- [Try it] Copy, from the listing, every line in which the string "background" is present.

- [Extracted material]
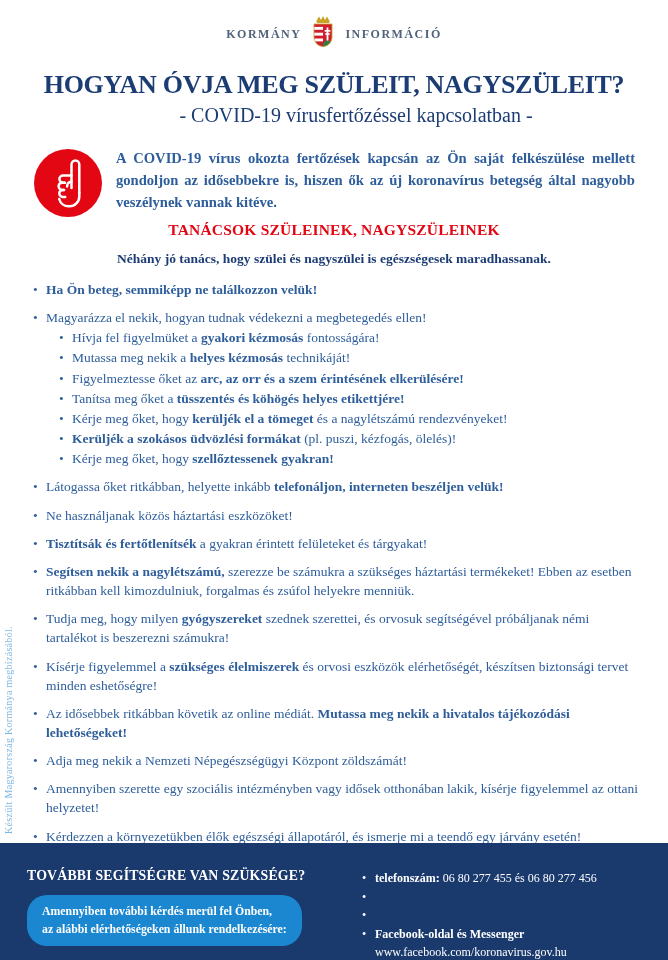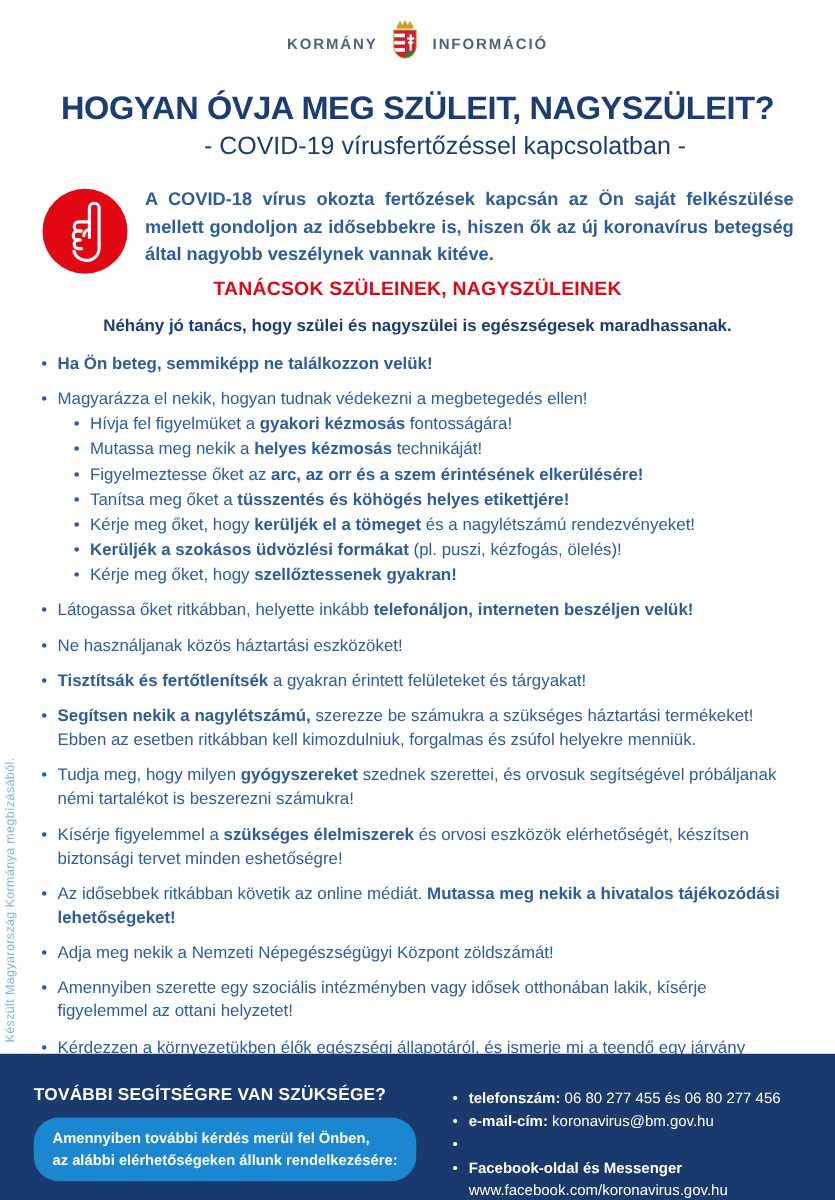--- a/index.html
+++ b/index.html
@@ -3,21 +3,21 @@
 <meta charset="utf-8">
 <style>
   :root{
     --navy:#1c3c74; --blue:#2d5d9b; --red:#e30613;
     --footer-navy:#1a3a6e; --pill-blue:#1b87d0; --pale:#7db7e2; --brand:#51627b;
   }
   *{margin:0;padding:0;box-sizing:border-box;}
   html,body{background:#fff;}
   .page{
     position:relative; width:668px; height:960px; background:#fff; overflow:hidden;
-    font-family:Liberation Sans, sans-serif;
+    font-family:Liberation Serif, serif;
   }
   
   .brand{display:flex; justify-content:center; align-items:center; gap:9px; padding-top:15px;}
   .brand .word{color:var(--brand); font-size:12px; font-weight:bold; letter-spacing:1.5px;}
   
   .title{margin-top:17px; text-align:center; color:var(--navy); font-size:26px; font-weight:bold; letter-spacing:-0.3px;}
   .subtitle{margin-top:4px; text-align:center; color:var(--navy); font-size:20px; font-weight:400;padding-left:44px;}
   
   .intro{display:flex; align-items:flex-start; gap:13px; margin:21px 33px 0 33px;}
   .intro .icon{flex:none; width:70px; height:70px;}
@@ -96,21 +96,21 @@
         <g fill="none" stroke="#ffffff" stroke-width="2.5" stroke-linecap="round" stroke-linejoin="round">
           <path d="M38.5 40 V16.5 a3.9 3.9 0 0 1 7.8 0 V45"></path>
           <path d="M38.5 27.5 h-8.5 a3.6 3.6 0 0 0 0 7.2 h1.8"></path>
           <path d="M31.8 34.7 h-2.6 a3.6 3.6 0 0 0 0 7.2 h1.8"></path>
           <path d="M31 41.9 h-1.2 a3.5 3.5 0 0 0 0 7 h2.4"></path>
           <path d="M46.3 45 v3.5 a9.8 9.8 0 0 1 -9.8 9.8 h-0.8 a9.8 9.8 0 0 1 -9.5 -7.3"></path>
           <path d="M38.5 33.5 c-2.6 0.4 -4.4 2.4 -4.4 5"></path>
         </g>
       </svg>
     </span>
-    <div class="text">A COVID-18 vírus okozta fertőzések kapcsán az Ön saját felkészülése mellett gondoljon az idősebbekre is, hiszen ők az új koronavírus betegség által nagyobb veszélynek vannak kitéve.</div>
+    <div class="text">A COVID-19 vírus okozta fertőzések kapcsán az Ön saját felkészülése mellett gondoljon az idősebbekre is, hiszen ők az új koronavírus betegség által nagyobb veszélynek vannak kitéve.</div>
   </div>
 
   <div class="advice-heading">TANÁCSOK SZÜLEINEK, NAGYSZÜLEINEK</div>
   <div class="advice-subheading">Néhány jó tanács, hogy szülei és nagyszülei is egészségesek maradhassanak.</div>
 
   <div class="list">
       <div class="li lvl1">
         <span class="dot">•</span>
         <span class="txt"><span class="b">Ha Ön beteg, semmiképp ne találkozzon velük!</span></span>
       </div>
@@ -196,21 +196,20 @@
       <div class="footer-pill">Amennyiben további kérdés merül fel Önben,
 az alábbi elérhetőségeken állunk rendelkezésére:</div>
     </div>
     <div class="footer-right">
         <div class="contact">
           <span class="dot">•</span>
           <span class="txt"><span class="b">telefonszám:</span><span> 06 80 277 455 és 06 80 277 456</span></span>
         </div>
         <div class="contact">
           <span class="dot">•</span>
-          <span class="txt"><span class="b">e-mail-cím:</span><span> koronavirus@bm.gov.hu</span></span>
         </div>
         <div class="contact">
           <span class="dot">•</span>
         </div>
         <div class="contact">
           <span class="dot">•</span>
           <span class="txt"><span class="b">Facebook-oldal és Messenger</span><span class="val-block">www.facebook.com/koronavirus.gov.hu</span></span>
         </div>
       </div>
   </div>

- [Output of the exercise]
   html,body{background:#fff;}
     position:relative; width:668px; height:960px; background:#fff; overflow:hidden;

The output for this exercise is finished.